(SUPPLIED MATERIAL Opens)

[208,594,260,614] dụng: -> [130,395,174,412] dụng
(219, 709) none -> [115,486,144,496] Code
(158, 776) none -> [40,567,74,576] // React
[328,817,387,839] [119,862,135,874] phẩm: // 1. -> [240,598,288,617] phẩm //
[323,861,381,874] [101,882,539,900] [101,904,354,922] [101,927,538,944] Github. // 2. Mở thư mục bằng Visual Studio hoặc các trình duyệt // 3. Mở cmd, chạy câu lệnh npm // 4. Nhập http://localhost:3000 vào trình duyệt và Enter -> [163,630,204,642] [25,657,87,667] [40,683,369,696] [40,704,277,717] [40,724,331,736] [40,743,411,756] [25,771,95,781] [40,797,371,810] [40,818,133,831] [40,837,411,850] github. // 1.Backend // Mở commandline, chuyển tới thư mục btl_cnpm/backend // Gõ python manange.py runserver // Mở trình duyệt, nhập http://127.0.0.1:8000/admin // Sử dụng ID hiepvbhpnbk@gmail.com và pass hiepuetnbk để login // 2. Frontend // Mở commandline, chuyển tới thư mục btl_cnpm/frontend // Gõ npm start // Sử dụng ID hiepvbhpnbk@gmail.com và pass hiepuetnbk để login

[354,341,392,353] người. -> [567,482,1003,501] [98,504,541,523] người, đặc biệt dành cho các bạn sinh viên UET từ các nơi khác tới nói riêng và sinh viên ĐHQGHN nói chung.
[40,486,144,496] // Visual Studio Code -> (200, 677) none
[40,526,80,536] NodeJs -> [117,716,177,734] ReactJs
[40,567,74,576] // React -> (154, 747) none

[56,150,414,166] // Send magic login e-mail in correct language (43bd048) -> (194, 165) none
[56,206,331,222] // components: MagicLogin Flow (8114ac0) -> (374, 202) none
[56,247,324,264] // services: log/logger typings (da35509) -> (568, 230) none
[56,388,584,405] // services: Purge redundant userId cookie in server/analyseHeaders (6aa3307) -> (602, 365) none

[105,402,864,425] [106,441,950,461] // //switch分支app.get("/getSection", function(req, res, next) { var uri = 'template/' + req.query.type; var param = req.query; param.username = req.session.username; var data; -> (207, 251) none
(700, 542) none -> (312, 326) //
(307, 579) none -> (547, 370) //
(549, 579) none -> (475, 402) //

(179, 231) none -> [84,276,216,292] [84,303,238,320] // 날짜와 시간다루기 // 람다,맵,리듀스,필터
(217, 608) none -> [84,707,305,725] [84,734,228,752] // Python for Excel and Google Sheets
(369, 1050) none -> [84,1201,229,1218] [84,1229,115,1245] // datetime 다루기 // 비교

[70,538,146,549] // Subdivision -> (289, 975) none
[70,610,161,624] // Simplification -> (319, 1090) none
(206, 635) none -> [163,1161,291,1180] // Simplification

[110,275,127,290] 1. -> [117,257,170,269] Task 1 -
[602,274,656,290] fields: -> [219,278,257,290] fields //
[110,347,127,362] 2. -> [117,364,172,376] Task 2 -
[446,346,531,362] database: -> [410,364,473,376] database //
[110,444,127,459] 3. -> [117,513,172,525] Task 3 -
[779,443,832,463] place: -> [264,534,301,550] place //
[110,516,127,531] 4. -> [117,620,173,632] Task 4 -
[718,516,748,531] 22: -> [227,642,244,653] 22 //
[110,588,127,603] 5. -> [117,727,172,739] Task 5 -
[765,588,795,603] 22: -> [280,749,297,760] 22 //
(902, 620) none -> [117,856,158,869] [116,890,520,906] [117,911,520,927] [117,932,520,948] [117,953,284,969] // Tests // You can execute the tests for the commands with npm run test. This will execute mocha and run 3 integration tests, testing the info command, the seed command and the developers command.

(SUPPLIED MATERIAL Closes)

_ABOUT THIS EXERCISE_: From the preceding records, count the lines where "services" occurs and reply with the number only.

_WRITTEN ANSWER_: 2